Skee-Ball is an arcade game and one of the first redemption games. It is played by rolling balls up an inclined lane. The object of the game is to collect as many points as possible by having the the ball fall into holes which have different point values assigned to them.
Skee-Ball was invented and patented in 1908 by Joseph Fourestier Simpson, a resident of Vineland, New Jersey. On December 8, 1908, Simpson was granted U. S. Patent No. 905,941 for his patent “Game.” Simpson licensed the game to John W. Harper and William Nice Jr. who created the Skee-Ball Alley Company and began marketing the thirty-two foot games in early 1909. The first advertisement for Skee-Ball appeared on April 17, 1909, in The Billboard. About two months later the first alley was sold. Alleys continued to sell slowly over the next few years.

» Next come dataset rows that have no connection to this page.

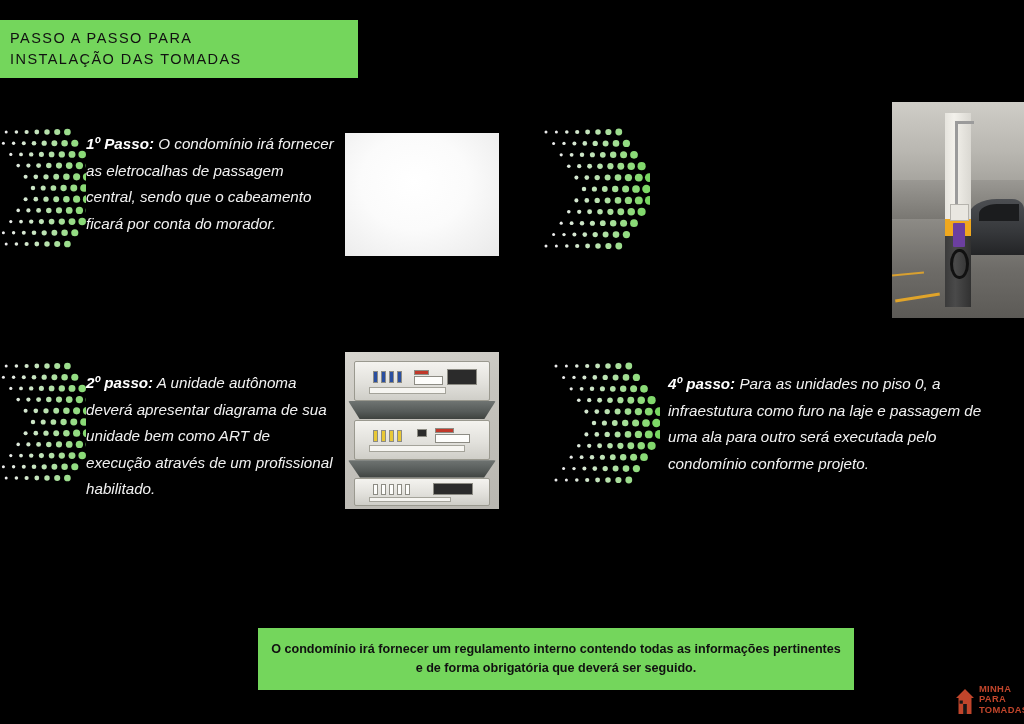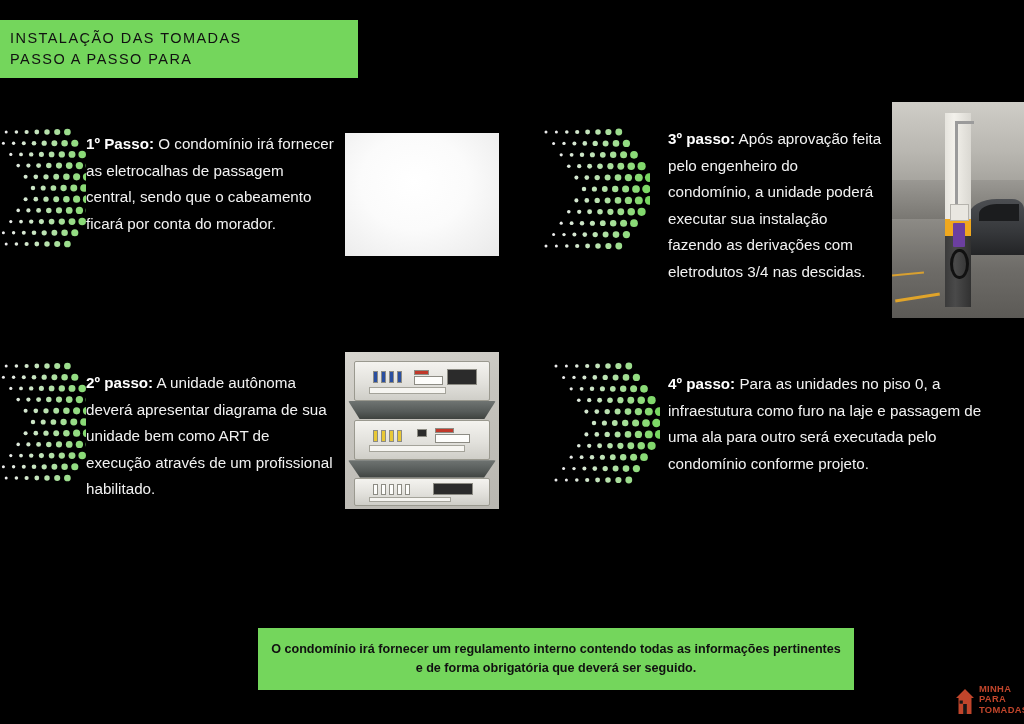"INSTALAÇÃO DAS TOMADAS" div.title-line { order: before "PASSO A PASSO PARA" -> after "PASSO A PASSO PARA" }
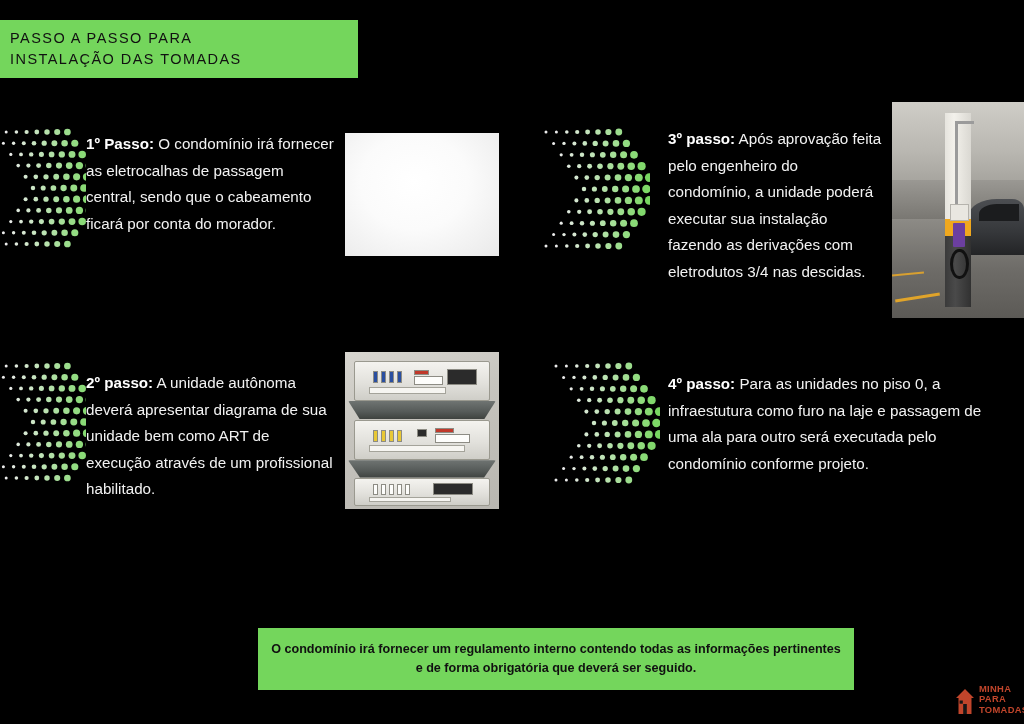"1º Passo: O condomínio irá" .step { font-style: none -> italic }
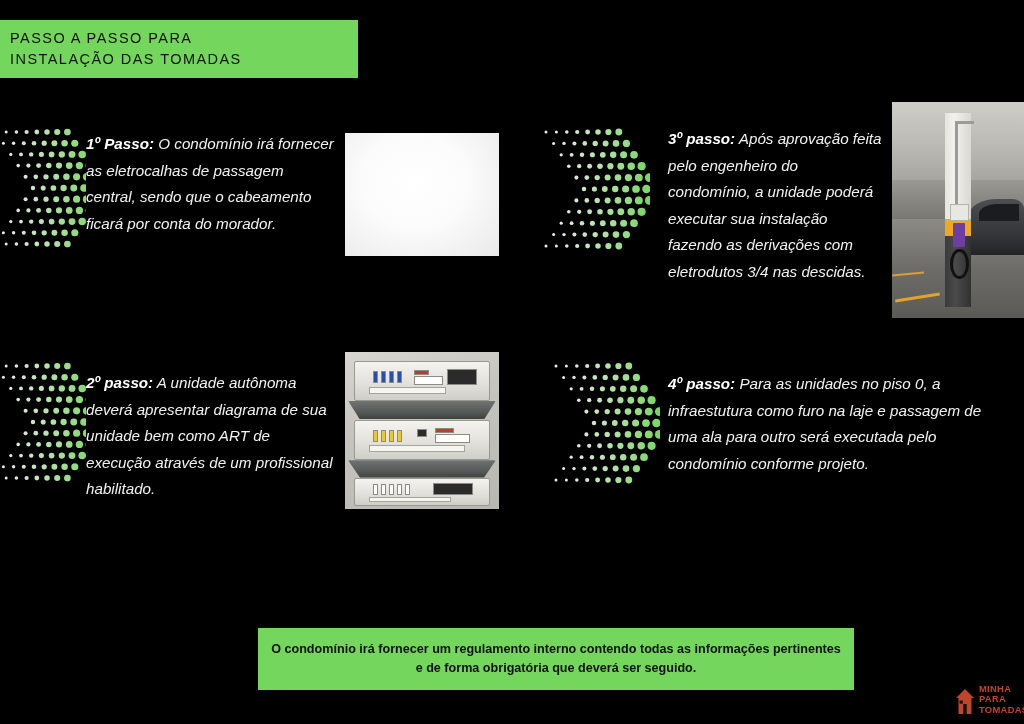"3º passo: Após aprovação feita" div.step { html: <div> <p><b>3º passo:</b><span> Após aprovação feita pelo engenheiro do condomínio, a unidade poderá executar sua instalação fazendo as derivações com eletrodutos 3/4 nas descidas.</span></p> </div> -> none }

In January 1910, William Nice Jr. died unexpectedly, leaving John W. Harper without the necessary funding to move the company forward. The company struggled for the rest of 1910, 1911 and 1912. Simpson worked with Harper trying to move the company and the game forward, but they were having difficulty making any headway, and by December 1912 the Skee-Ball Alley Company was effectively dead.
In 1910, Jonathan Dickinson Este of Philadelphia began playing Skee-Ball after his return from Princeton the previous year. Over the next several years, he became enamored with the game, so much so that in 1913 he helped Simpson and John W. Harper to kick-start the company again. Este installed two alleys at a location in Princeton near the university to see how well they would do. After a few weeks, interest in the game fizzled, but Este saw something in the game and rented space in Atlantic City on the boardwalk in 1914 and installed Skee-Ball there. He purchased the patents and all rights to the game from Simpson. Este hired Harper as general manager of his new company and incorporated The J. D. Este Company to build and market the game. In 1917 Este enlisted in the military and turned over operation of the company to his business partners. After his return in 1919 he sold The J. D. Este Company to his partners and exited the business.
Este’s business partners renamed the company to simply the Skee-Ball Company. They operated the manufacturing and distribution of the game until 1928 when the game was sold to Herman Bergoffen, Hugo Piesen, and Maurice Piesen, who incorporated the National Skee-Ball Company. In 1929, the National Skee-Ball Company of Coney Island, New York, trademarked the name Skee-Ball.